Deposed Honduras leader makes surprise return

(AFP) – 21 hours ago

TEGUCIGALPA — Deposed Honduras President Manuel Zelaya on Monday made a surprise return to the Central American nation almost three months after soldiers expelled him at gunpoint.

A smiling Zelaya, sporting his trademark cowboy hat, appeared back in the capital on the balcony of the Brazilian embassy in the first images broadcast on local television.

Thousands of his supporters took to the streets of a tense Tegucigalpa on hearing of his return, while the interim leaders who sent him away at first denied he was back.

Shortly afterwards, they imposed a 15-hour curfew, starting at 4:00 pm (2200 GMT) Monday.

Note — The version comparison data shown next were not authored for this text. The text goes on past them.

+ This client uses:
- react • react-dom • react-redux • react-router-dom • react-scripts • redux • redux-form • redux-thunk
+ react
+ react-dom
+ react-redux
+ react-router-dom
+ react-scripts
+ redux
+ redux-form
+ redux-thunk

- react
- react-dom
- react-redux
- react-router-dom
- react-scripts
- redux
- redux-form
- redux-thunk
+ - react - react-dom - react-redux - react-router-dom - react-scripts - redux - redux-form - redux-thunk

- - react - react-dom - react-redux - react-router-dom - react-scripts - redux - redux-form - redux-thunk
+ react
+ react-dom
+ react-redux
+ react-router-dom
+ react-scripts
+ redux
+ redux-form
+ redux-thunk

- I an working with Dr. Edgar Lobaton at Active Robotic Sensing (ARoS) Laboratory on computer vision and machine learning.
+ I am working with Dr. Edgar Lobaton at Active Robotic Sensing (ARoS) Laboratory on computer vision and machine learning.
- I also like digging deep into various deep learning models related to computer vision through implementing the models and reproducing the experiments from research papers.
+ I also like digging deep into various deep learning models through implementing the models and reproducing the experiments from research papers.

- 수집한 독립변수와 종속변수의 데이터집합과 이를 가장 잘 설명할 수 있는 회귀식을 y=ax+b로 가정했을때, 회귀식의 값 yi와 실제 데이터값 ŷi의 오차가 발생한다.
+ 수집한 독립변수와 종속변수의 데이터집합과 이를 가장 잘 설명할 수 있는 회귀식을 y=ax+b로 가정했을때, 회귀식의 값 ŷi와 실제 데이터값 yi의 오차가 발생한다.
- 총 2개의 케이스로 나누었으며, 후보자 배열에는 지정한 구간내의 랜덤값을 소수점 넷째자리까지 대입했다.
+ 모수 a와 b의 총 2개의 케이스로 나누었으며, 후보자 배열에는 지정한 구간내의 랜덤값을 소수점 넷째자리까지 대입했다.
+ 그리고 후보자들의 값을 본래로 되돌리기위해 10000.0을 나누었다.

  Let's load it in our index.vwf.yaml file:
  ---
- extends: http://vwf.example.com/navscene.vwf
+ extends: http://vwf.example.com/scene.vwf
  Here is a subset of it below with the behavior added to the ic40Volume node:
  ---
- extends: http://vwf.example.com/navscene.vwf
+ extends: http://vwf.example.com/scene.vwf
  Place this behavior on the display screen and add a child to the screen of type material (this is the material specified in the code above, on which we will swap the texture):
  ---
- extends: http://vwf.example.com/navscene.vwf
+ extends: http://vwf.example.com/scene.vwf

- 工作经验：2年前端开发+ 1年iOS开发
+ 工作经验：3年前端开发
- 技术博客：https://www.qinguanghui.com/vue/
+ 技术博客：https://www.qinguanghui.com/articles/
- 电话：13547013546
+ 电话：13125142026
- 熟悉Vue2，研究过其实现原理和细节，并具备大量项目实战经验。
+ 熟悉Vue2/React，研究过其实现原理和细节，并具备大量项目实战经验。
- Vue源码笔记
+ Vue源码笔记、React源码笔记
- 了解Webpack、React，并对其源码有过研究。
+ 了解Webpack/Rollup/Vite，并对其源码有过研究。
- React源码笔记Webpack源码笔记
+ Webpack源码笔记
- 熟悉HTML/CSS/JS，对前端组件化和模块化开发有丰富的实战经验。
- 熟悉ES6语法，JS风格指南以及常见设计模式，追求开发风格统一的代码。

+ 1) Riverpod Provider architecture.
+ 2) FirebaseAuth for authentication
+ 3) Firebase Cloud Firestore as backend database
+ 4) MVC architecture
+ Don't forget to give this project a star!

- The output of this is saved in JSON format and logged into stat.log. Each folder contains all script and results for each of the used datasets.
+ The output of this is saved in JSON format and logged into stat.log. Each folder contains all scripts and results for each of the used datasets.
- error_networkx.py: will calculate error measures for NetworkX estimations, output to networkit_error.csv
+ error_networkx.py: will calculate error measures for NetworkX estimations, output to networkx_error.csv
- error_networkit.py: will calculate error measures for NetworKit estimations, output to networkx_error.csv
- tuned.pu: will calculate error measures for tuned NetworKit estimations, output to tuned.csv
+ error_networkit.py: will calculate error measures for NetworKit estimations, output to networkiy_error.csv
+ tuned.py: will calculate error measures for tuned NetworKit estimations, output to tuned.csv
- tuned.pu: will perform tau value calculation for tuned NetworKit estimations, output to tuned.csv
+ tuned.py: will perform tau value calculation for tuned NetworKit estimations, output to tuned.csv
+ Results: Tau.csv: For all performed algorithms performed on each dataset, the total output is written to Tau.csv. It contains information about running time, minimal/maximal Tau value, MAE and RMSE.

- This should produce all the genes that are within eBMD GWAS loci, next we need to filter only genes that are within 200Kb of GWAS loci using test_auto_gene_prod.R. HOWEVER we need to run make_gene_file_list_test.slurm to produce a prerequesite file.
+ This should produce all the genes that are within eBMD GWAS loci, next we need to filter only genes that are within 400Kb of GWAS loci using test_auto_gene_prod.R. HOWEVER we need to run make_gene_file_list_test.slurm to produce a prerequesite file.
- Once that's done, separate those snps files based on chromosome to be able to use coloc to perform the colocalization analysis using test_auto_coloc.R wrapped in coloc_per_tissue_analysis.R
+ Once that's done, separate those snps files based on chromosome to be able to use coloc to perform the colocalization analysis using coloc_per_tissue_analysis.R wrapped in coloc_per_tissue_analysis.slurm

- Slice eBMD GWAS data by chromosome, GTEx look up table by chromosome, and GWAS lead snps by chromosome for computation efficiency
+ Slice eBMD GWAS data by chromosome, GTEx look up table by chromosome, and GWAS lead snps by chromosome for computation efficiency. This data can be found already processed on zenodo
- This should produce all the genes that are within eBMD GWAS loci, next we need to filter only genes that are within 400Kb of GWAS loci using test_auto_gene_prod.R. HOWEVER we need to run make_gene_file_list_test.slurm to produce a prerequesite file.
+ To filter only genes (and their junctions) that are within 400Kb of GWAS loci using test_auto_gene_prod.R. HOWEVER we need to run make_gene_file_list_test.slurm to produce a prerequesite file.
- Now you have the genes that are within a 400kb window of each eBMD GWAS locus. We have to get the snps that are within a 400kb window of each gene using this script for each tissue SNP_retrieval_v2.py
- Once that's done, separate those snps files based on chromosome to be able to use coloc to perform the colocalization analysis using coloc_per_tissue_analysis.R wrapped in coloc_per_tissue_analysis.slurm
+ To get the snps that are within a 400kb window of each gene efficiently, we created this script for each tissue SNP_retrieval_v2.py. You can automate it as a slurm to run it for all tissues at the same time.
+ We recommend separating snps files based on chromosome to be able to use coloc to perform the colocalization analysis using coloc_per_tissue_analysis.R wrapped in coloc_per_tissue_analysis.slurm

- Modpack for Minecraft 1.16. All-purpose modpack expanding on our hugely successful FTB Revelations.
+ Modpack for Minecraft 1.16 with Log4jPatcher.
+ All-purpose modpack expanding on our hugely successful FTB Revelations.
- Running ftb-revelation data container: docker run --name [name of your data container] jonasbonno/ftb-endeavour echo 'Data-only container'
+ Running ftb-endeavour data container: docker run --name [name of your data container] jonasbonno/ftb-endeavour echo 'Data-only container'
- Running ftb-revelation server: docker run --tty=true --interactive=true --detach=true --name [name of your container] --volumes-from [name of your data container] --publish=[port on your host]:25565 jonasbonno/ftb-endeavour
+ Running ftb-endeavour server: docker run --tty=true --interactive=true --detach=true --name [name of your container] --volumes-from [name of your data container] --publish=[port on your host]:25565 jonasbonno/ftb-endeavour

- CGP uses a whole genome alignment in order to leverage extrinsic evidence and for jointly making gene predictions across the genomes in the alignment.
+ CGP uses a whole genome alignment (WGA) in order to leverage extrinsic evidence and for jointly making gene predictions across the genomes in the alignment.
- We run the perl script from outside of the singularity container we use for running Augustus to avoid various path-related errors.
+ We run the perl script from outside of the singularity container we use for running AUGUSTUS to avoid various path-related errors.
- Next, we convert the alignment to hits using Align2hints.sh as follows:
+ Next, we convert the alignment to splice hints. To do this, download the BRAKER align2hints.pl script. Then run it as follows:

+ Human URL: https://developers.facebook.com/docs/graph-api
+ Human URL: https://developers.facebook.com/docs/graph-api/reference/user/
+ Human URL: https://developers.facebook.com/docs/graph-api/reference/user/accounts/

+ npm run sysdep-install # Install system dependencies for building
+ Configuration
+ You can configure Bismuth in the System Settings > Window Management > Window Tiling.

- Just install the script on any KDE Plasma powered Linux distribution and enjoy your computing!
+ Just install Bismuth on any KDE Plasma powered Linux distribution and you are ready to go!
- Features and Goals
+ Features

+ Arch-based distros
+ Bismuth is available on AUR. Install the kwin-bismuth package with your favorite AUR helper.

The military sent Zelaya away in his pajamas on June 28, backed by the country's courts and parliament, at the height of a tense political standoff over his plans to change the constitution.

Brazilian Foreign Minister Celso Amorim said his country had played no role in Zelaya's return, but that it had simply accepted his demand for asylum in its embassy.

"We hope this will open a new stage in the discussions and a rapid solution," Amorim told a news conference in New York.

The Organization of American States (OAS) -- a pan-American body which suspended Honduras after the coup -- held an emergency session Monday to tackle the new twist in the crisis.

Many feared further violence following clashes between the army and Zelaya supporters during his two previous attempts to return, in which several people died.

"I want to call for calm from the actors in this process, to signal to the de facto government that they have to be responsible for the security of President Zelaya and the Brazilian embassy," said OAS Secretary General Jose Miguel Insulza in a statement.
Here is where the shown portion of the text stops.